DeepSeek makes the V4 Pro price discount permanent

Pricing and Cost Dynamics

  • Many commenters see DeepSeek V4 Pro and Flash as extraordinarily cheap, citing large workloads (tens of millions of tokens) costing only a few dollars.
  • Comparisons against other frontier models show orders-of-magnitude lower $/M tokens, especially on output and cache reads.
  • Some users still find per-token billing more expensive than flat subscriptions (Claude, Codex) when they operate near subscription session limits, especially if caching is misconfigured.
  • Third-party gateways and routers often charge significantly more than DeepSeek’s own API, changing the economics.

Model Performance and Use Cases

  • V4 Pro is widely praised as strong for complex coding, large summarization, and reasoning-heavy tasks; often compared to mid‑tier GPT/Claude models.
  • V4 Flash is favored for speed, cost, and agentic/tool-heavy workflows; many find it “good enough” to maintain codebases or power agents.
  • Some users report DeepSeek lagging behind top US models on “frontier” tasks; others say Chinese models (DeepSeek, Kimi, MiMO, Qwen) now feel close enough for everyday work.
  • There are mixed reports: some find V4 mediocre for certain structured tasks (e.g., robust JSON planning) compared to other models.

Caching and Architecture

  • Commenters highlight DeepSeek’s MLA/DSA architecture reducing KV cache memory 5–13×, enabling long contexts and cheap cache reads.
  • Cache read pricing (0.8–2% of input cost) and high hit rates (often ~70–80%) make multi-tool agent runs dramatically cheaper than competitors.
  • Some users learn to “front-load” project context to maximize cache reuse, reporting half‑billion‑token sessions costing only a few dollars.
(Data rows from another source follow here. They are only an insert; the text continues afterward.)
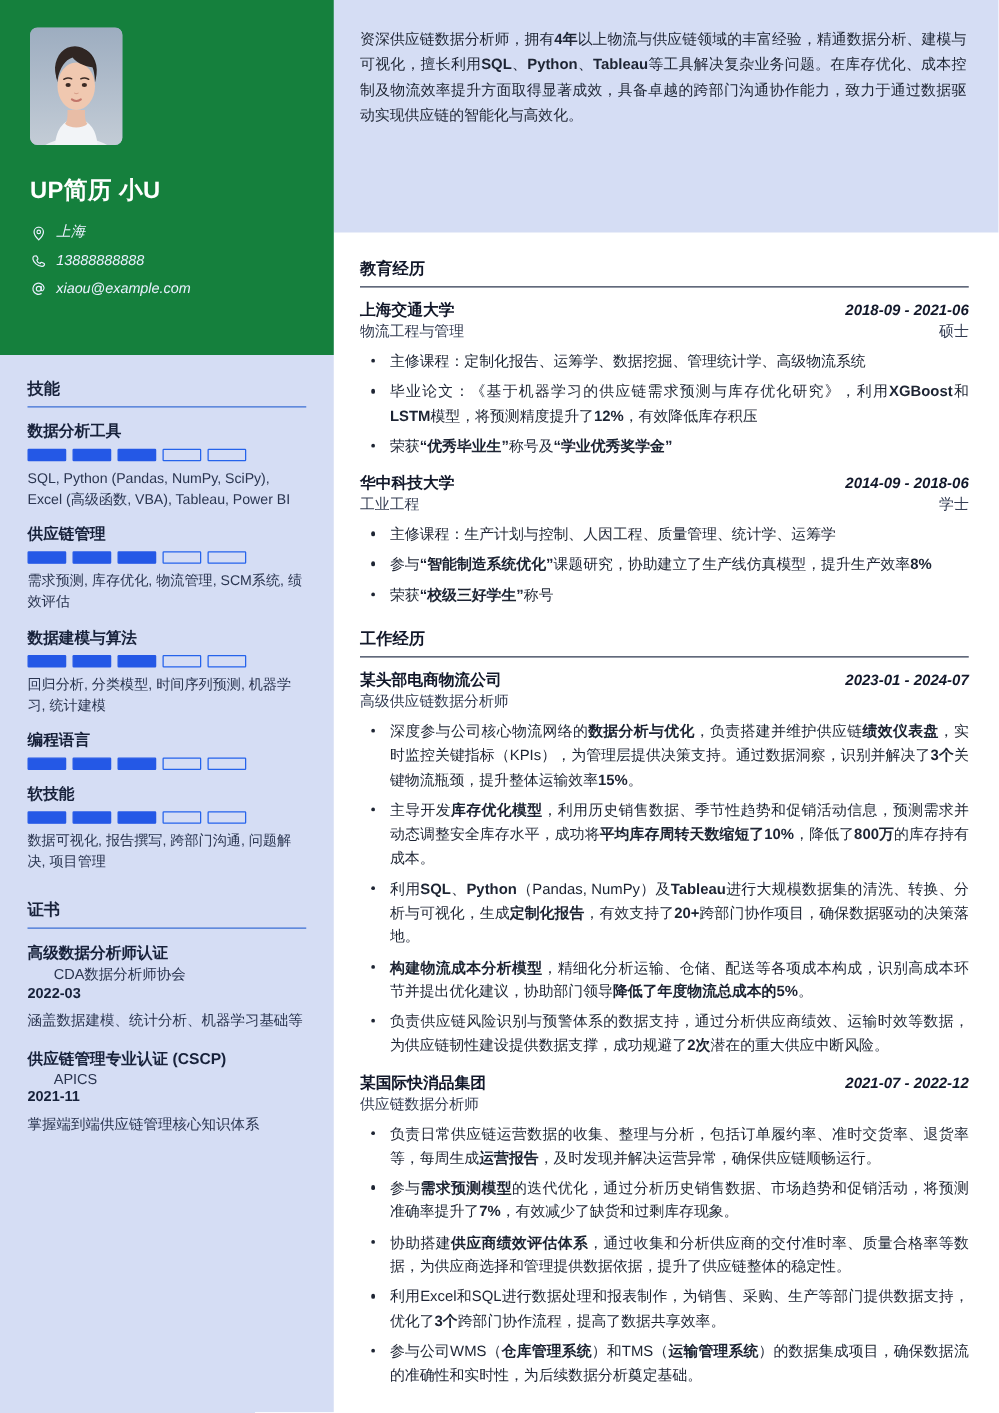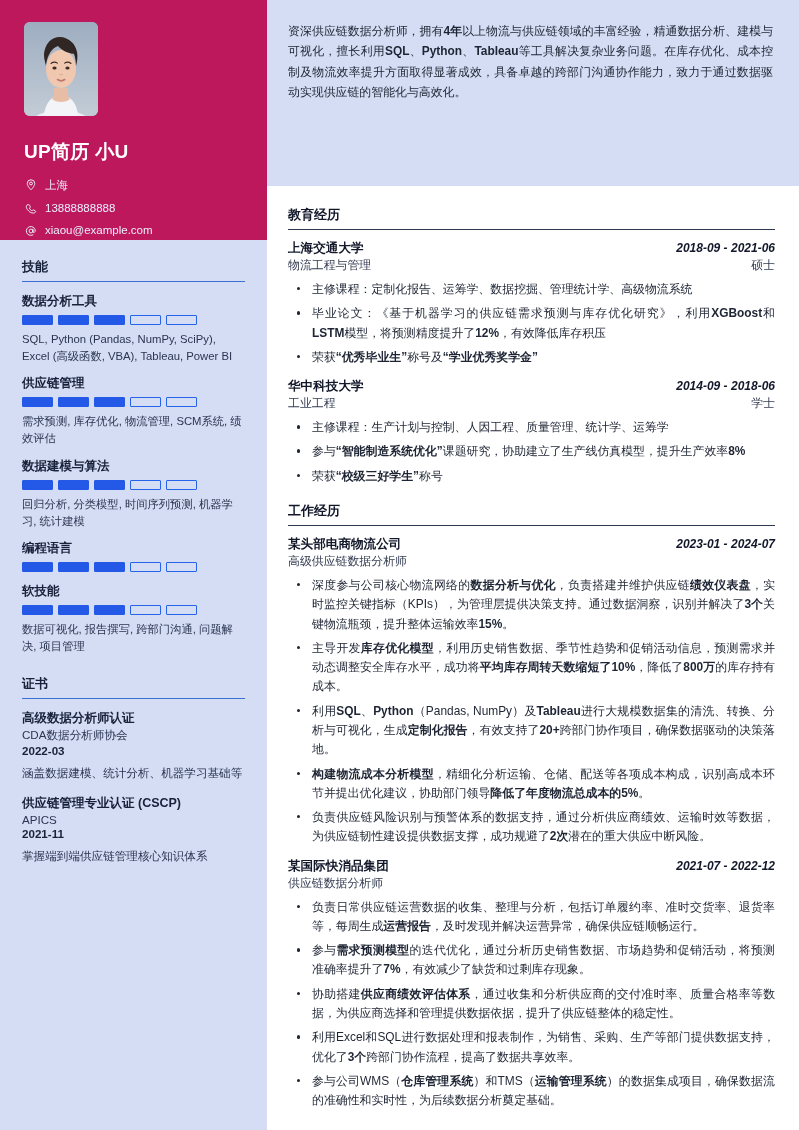--- a/index.html
+++ b/index.html
@@ -28,8 +28,8 @@
     flex-direction: column;
   }
   .sidebar-top {
-    background: #be185d;
-    height: 240px;
+    background: #15803d;
+    height: 284px;
     padding: 22px 24px 0 24px;
   }
   .photo {

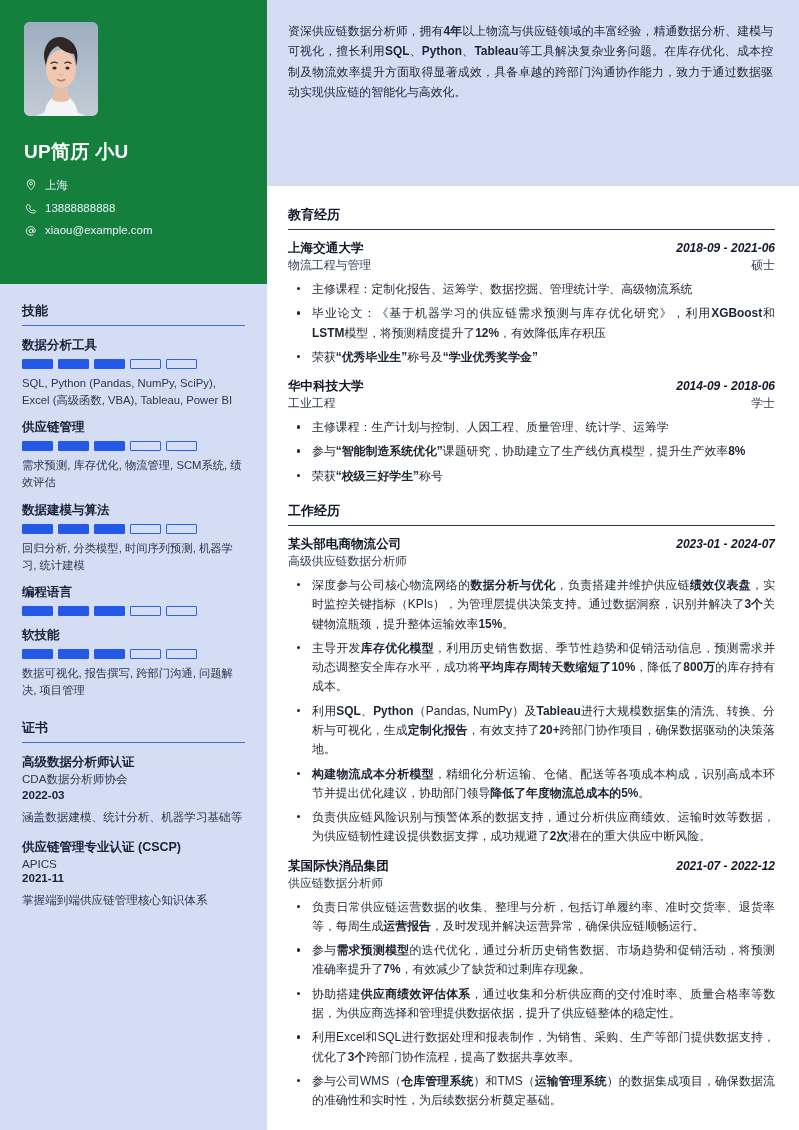--- a/index.html
+++ b/index.html
@@ -51,11 +51,12 @@
   .contact-list { margin-top: 13px; }
   .contact-row {
     display: flex;
-    align-items: flex-start;
+    align-items: flex-end;
     gap: 8px;
     color: #eaf0ff;
     font-size: 11.5px;
     margin-bottom: 9px;
+    font-style: italic;
   }
   .contact-row .ic {
     width: 13px;

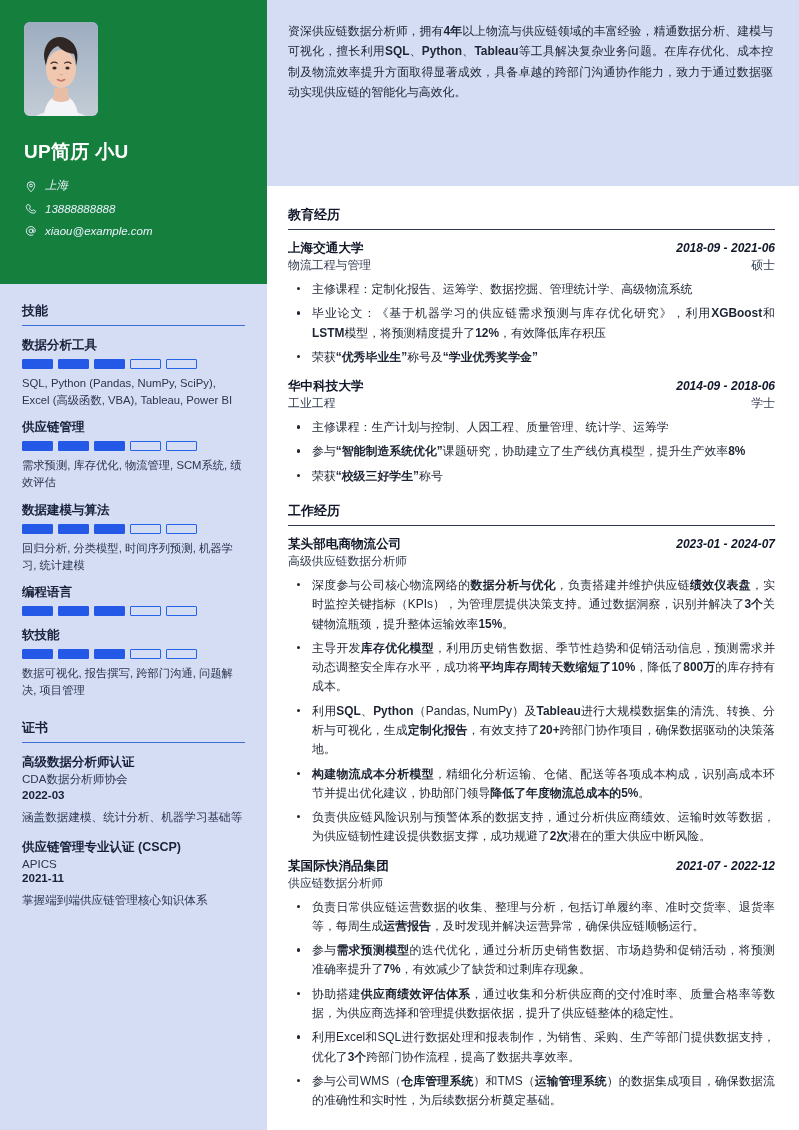--- a/index.html
+++ b/index.html
@@ -106,7 +106,7 @@
 
   .cert-block { margin-bottom: 13px; }
   .cert-title { font-size: 12.5px; font-weight: bold; color: #17213a; }
-  .cert-org { font-size: 11.6px; color: #2a3550; margin-top: 1px; }
+  .cert-org { font-size: 11.6px; color: #2a3550; margin-top: 1px; margin-left: 21px; }
   .cert-date { font-size: 11.6px; font-weight: bold; color: #17213a; margin-top: 1px; }
   .cert-desc { font-size: 11.6px; color: #2a3550; margin-top: 7px; line-height: 1.55; }
 

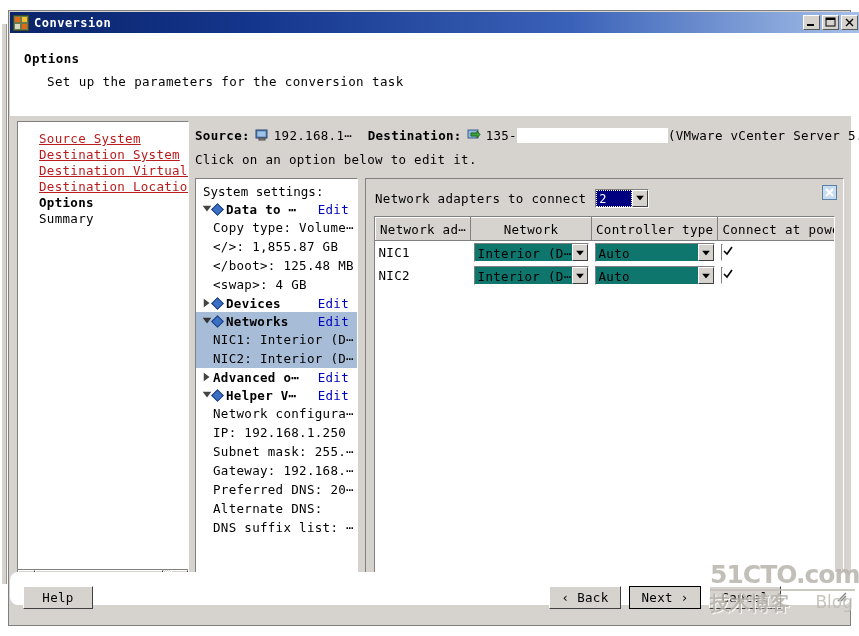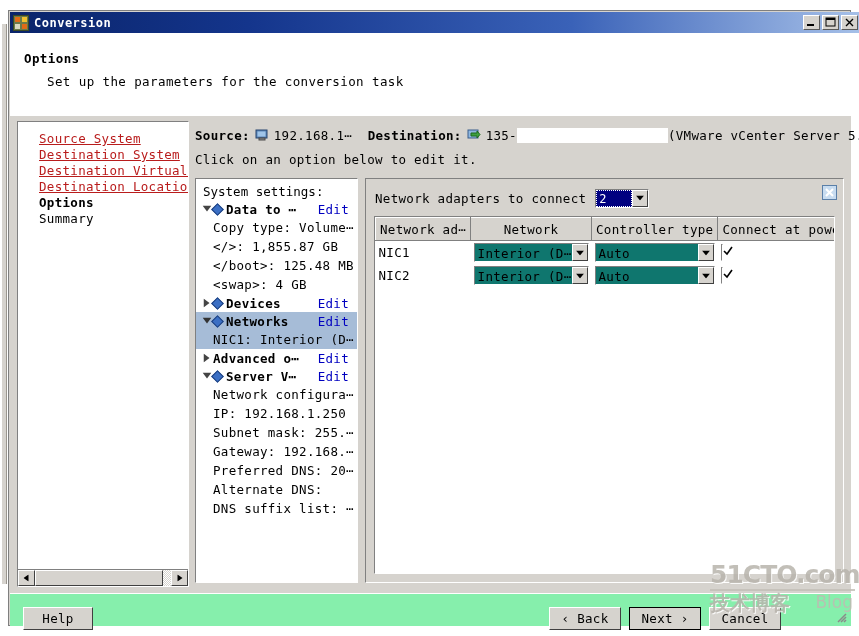--- a/index.html
+++ b/index.html
@@ -611,6 +611,7 @@
             <a class="st-edit" href="#">Edit</a>
           </div>
           <div class="st-sub sel">NIC1: Interior (D⋯</div>
+          <div class="st-sub sel">NIC2: Interior (D⋯</div>
 
           <div class="st-row">
             <span class="tw">

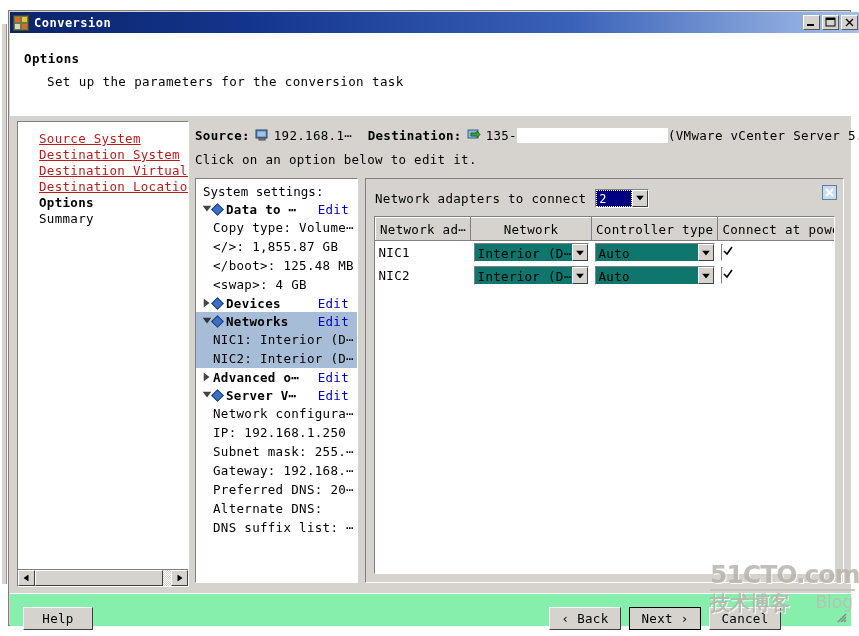--- a/index.html
+++ b/index.html
@@ -630,7 +630,7 @@
                 </svg>
               </span>
             <span class="dia"></span>
-            <span class="st-label">Server V⋯</span>
+            <span class="st-label">Helper V⋯</span>
             <a class="st-edit" href="#">Edit</a>
           </div>
           <div class="st-sub">Network configura⋯</div>

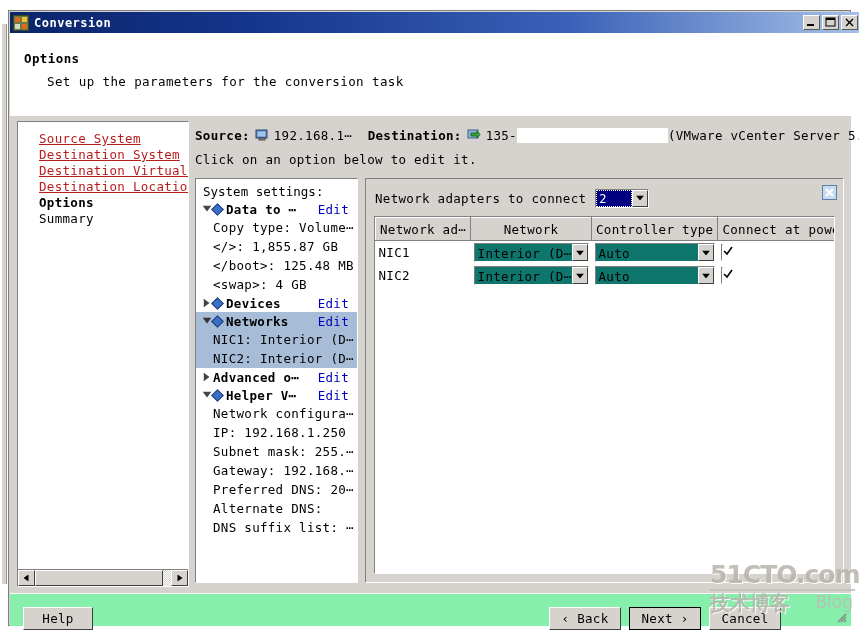--- a/index.html
+++ b/index.html
@@ -401,11 +401,12 @@
   
   .footer {
     position: absolute;
-    left: 1px; top: 582px;
+    left: 1px; top: 561px;
     width: 841px; height: 33px;
-    background: #86efac;
+    background: #ffffff;
     border-top: 1px solid #ffffff;
     box-sizing: border-box;
+    border-radius: 8px;
   }
   .btn {
     position: absolute;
Tooling, Harnesses, and Integrations

  • DeepSeek integrates with many coding agents and harnesses (Claude Code, OpenCode, Pi, Zed, Copilot, various proxies/routers).
  • Several users prefer harness‑agnostic setups to avoid vendor lock‑in, switching models per task via proxies or routers.
  • V4 Flash and Pro are used through cloud providers (Azure, DeepInfra, EU routers), sometimes trading price for data residency or no‑retention guarantees.

Data Privacy and Security Concerns

  • Multiple commenters worry about sending sensitive data to a Chinese-hosted service; DeepSeek’s policy explicitly allows using user input for training and stores data in China.
  • Others argue all cloud LLMs (US and Chinese) are privacy risks, pointing to data retention, law‑enforcement access, and breaches.
  • Some mitigate by using non‑Chinese hosts, secure enclaves, or running open weights locally; others are unconcerned unless working on strategically sensitive projects.

Censorship, Bias, and Alignment

  • Users report noticeable political censorship and pro‑China bias in the hosted model (answers aborted or redirected on mild political topics).
  • The open‑weight “base” reportedly has fewer such issues when self‑hosted.
  • Some prefer this to what they see as heavy‑handed “woke” alignment in Western models; others find both directions problematic.

Business Viability and Geopolitics

  • Debate over whether DeepSeek is selling at a loss: some infer this from much higher prices charged by third‑party hosts; others point to efficiency, cheap power, small team, and possible local hardware as explanations.
  • Speculation that state backing or strategic loss‑leading could be aimed at undercutting US vendors, analogized to EVs or lithium.
  • Some expect potential US restrictions on Chinese AI services; others question enforceability (VPNs, foreign hosts).
  • Several see open‑weights Chinese models plus cheap inference as a major shift in global AI competition and user dependence on US labs.